• [Problem to solve]:
Reproduce the lines below exactly, from the one containing "left: 12px ->" through the one containing "none -> <tr>", both included. Leave out any pictures.

• [Extracted material]:
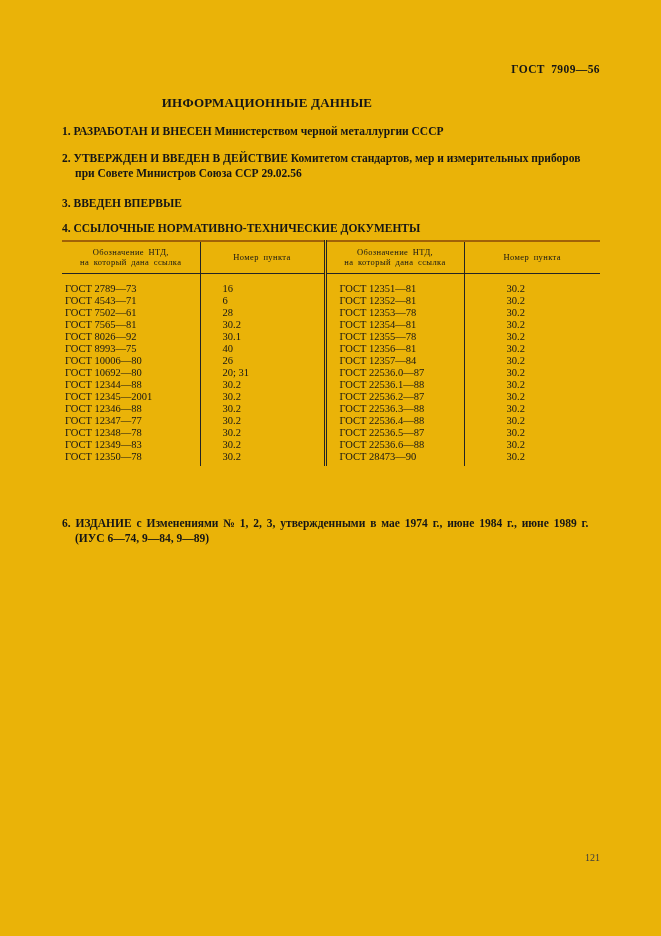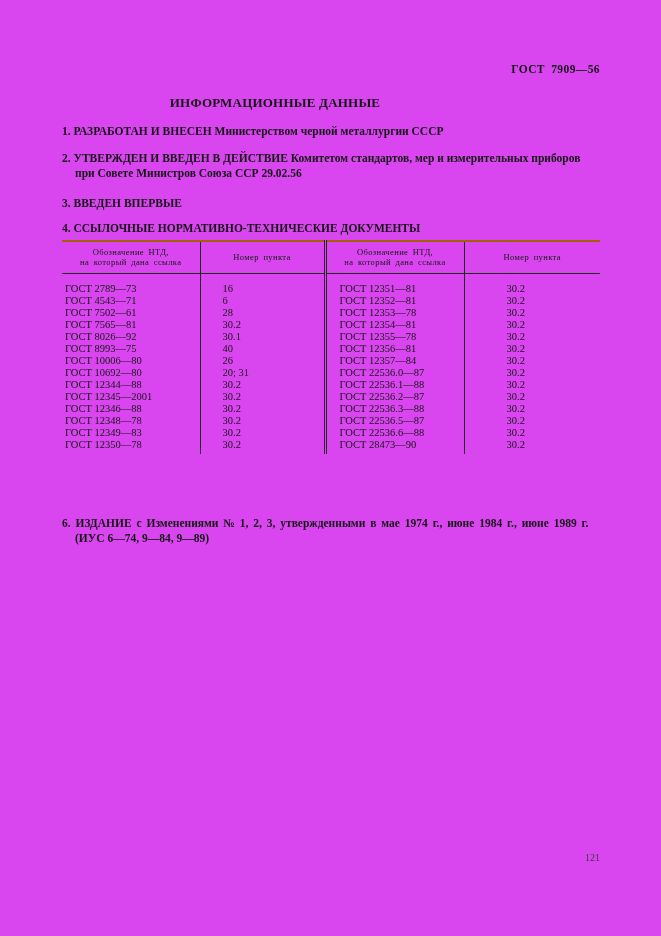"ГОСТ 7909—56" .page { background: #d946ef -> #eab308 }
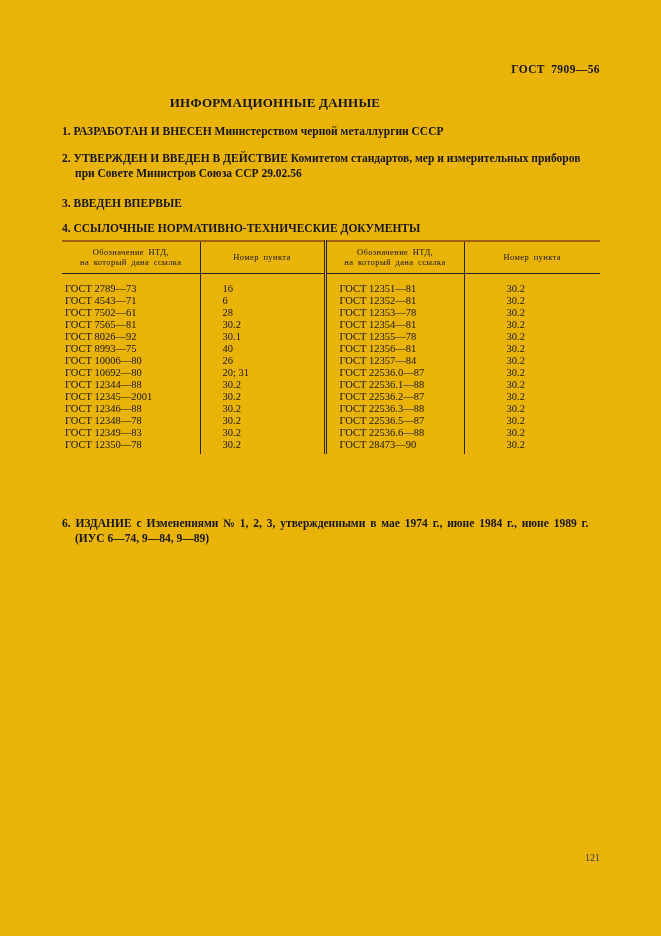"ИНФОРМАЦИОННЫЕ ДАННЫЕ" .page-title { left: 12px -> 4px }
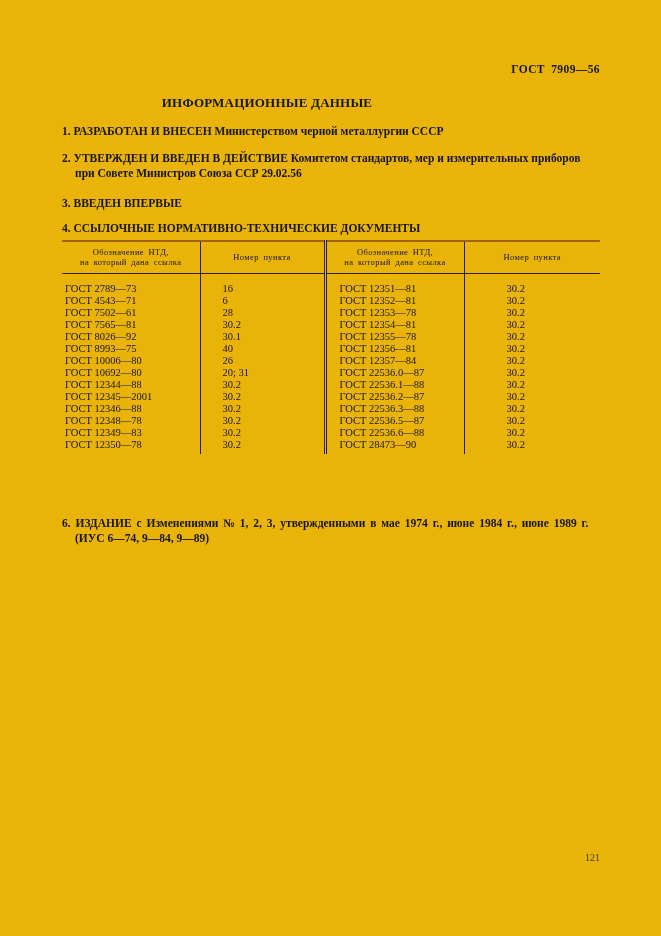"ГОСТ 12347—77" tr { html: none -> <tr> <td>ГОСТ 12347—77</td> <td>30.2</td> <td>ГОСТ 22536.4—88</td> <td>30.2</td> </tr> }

* * *

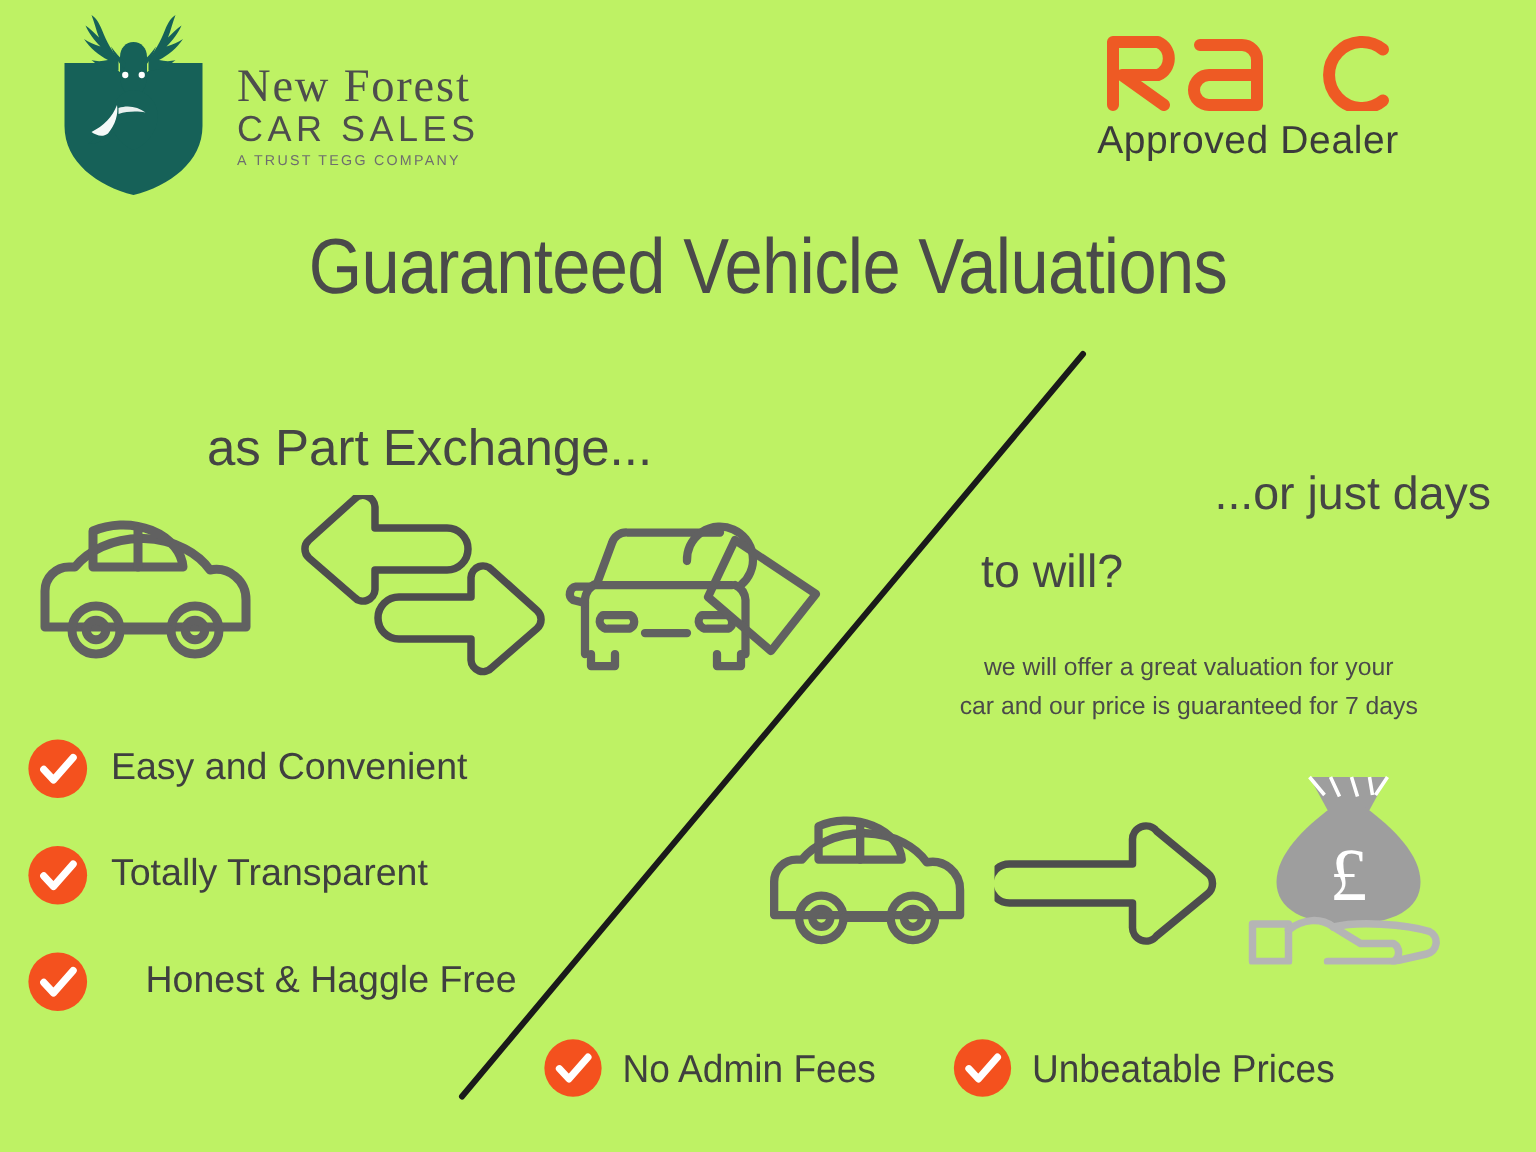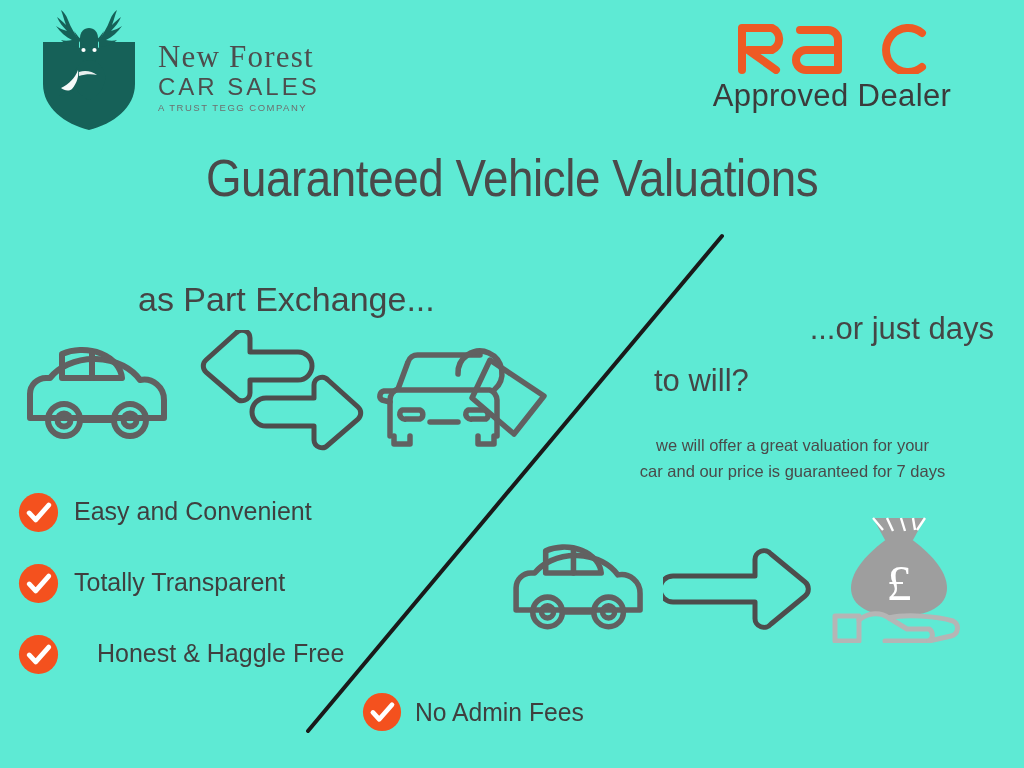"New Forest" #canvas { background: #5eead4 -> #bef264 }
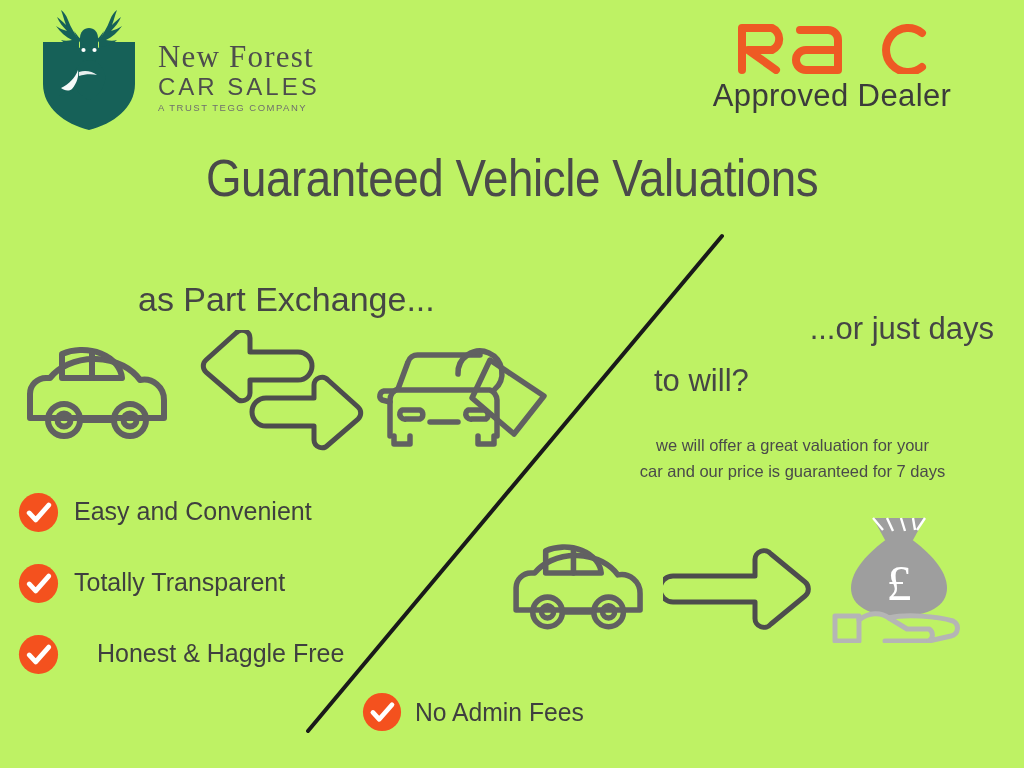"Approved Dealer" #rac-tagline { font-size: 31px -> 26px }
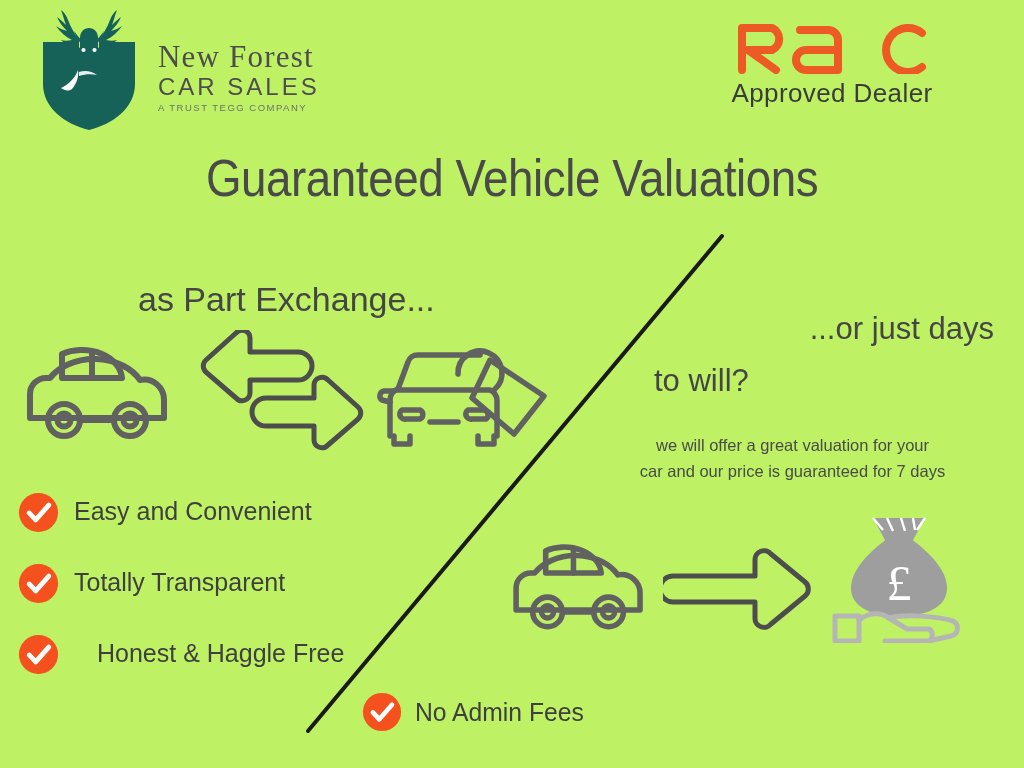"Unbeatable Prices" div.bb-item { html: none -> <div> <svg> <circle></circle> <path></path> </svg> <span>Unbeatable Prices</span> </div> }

• [Response for this exercise]:
"ИНФОРМАЦИОННЫЕ ДАННЫЕ" .page-title { left: 12px -> 4px }
"ГОСТ 12347—77" tr { html: none -> <tr> <td>ГОСТ 12347—77</td> <td>30.2</td> <td>ГОСТ 22536.4—88</td> <td>30.2</td> </tr> }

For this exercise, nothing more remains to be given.